Born of the fragile truce between us two,
Who never met except in her regard,
Her love life lasted yet was always new —
An ebb and flow
Like the tide at the foot of her front yard.


By rights we should all three have gone to hell
Together, but blind chance chose her to face
The silent forecast of her own death knell —
A cruel shadow
Which will soon, says the Sister’s voice through space,


At last have done. The roses that I left
Fade in their vase. Bending to kiss her eyes
He can precisely see himself bereft
Where I must guess —
Yet I can paint the picture when she dies.


On High Street wharf at midnight she alone
Waits for the small white ferry with no crew
To grumble close.
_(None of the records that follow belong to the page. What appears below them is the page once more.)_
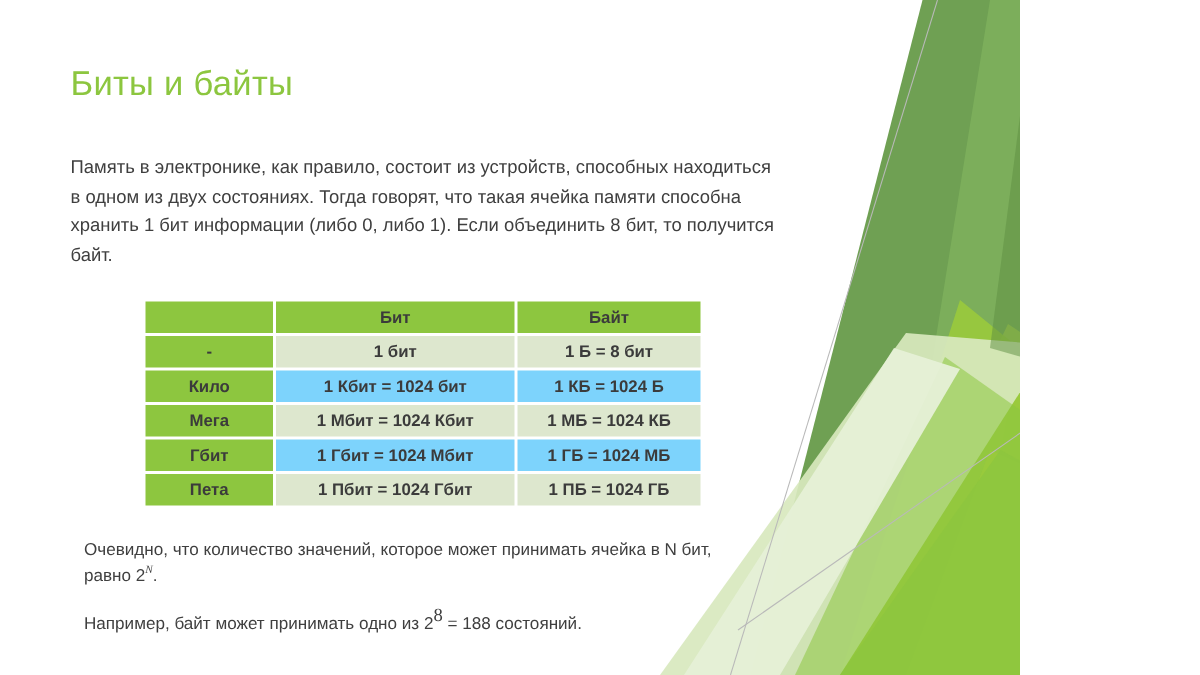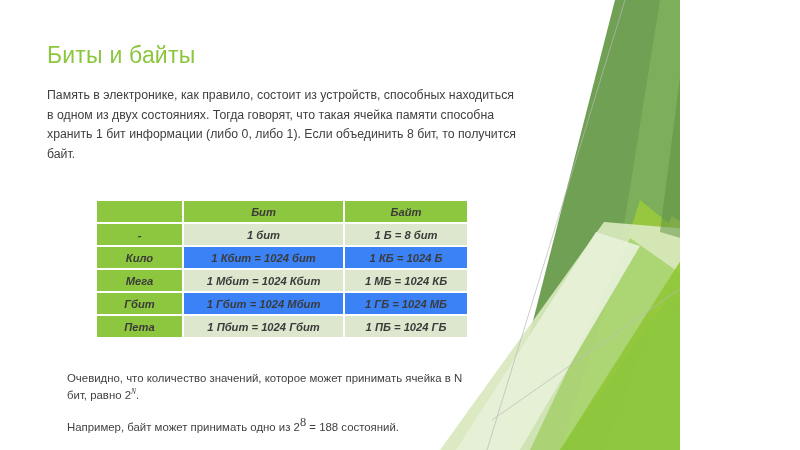"Память в электронике, как правило," #intro-paragraph { top: 86px -> 102px }
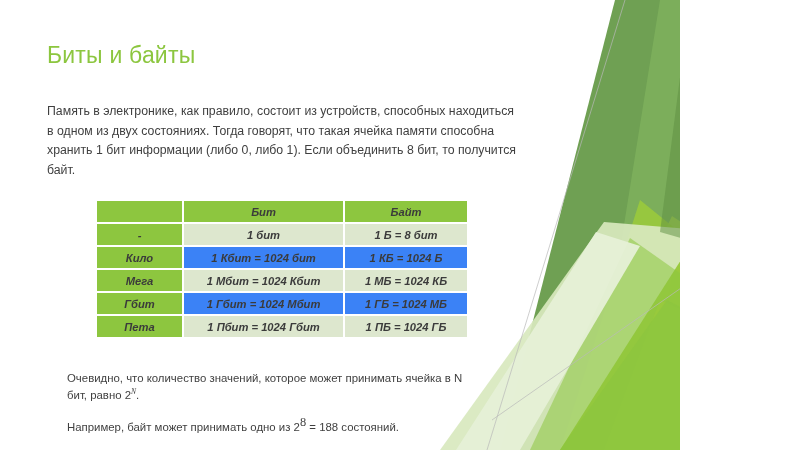"Бит" #bits-table td, #bits-table th { font-style: italic -> none }
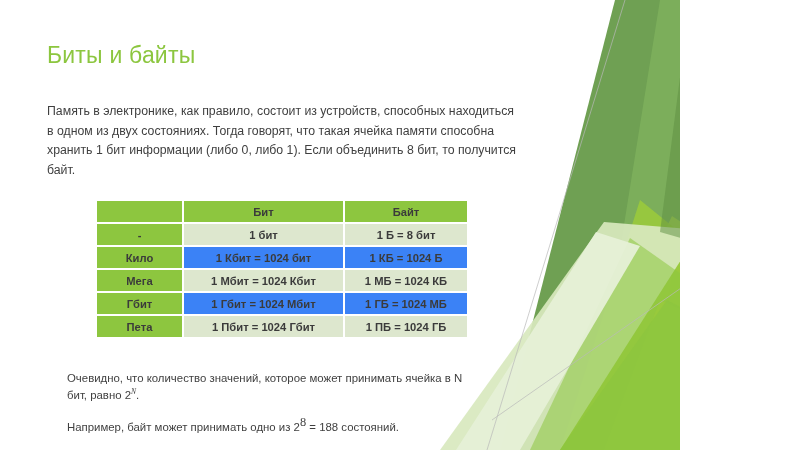"1 Кбит = 1024 бит" .cell-b { background: #3b82f6 -> #7dd3fc }
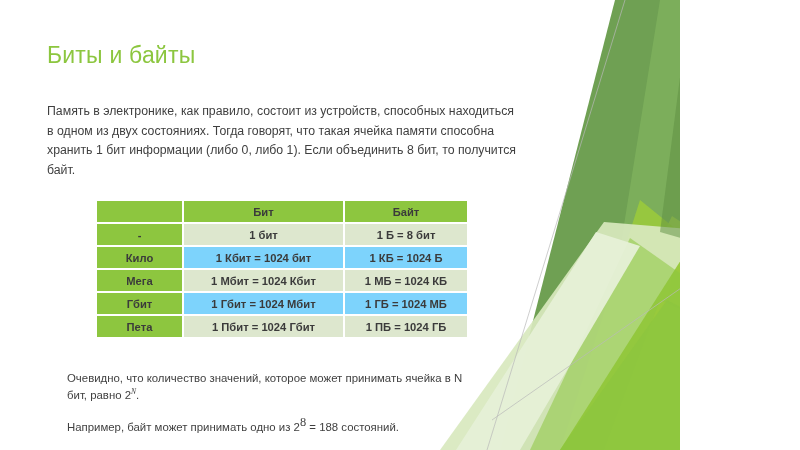"Очевидно, что количество значений," #footer-notes p { margin: 12px -> 1px }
Its soft ropes on their own
Throw quiet loops.
Weightless she steps aboard as we will do


When our turn comes, gambler: but not tonight.
Tonight we are those two gulls overhead
Gliding against the wind to match our flight
With the ghost ship
That will not cross the harbour, but instead


Slips on the tide towards the open sea
Whose darkness, which already reaches deep
Into the brilliant city, soon will be
All that there is,
As she sails out across the curve of sleep —


Too far to follow, even for you and me.

Note (from Collected Poems)

The epigraph is from Virgil, Georgics IV, the sublime episode in which Eurydice berates Orpheus for looking back after he has been told not to. ‘For I am carried folded in gigantic night/ Holding towards you the useless hands alas no longer yours.’ On Sydney Harbour the little white-and-yellow-painted ferries that ran from Circular Quay over to Luna Park and McMahon’s Point were eventually withdrawn in favour of the catamarans, just as the splendid double-ended ferries that ran to Manly gave way to the less imposing but much faster hydrofoils, which in turn were replaced by the JetCats. In the course of seven decades, romance has been usurped by efficiency, but whatever kind of ferry it is, it’s still more fun than the bus, and the glitter on the water is always there.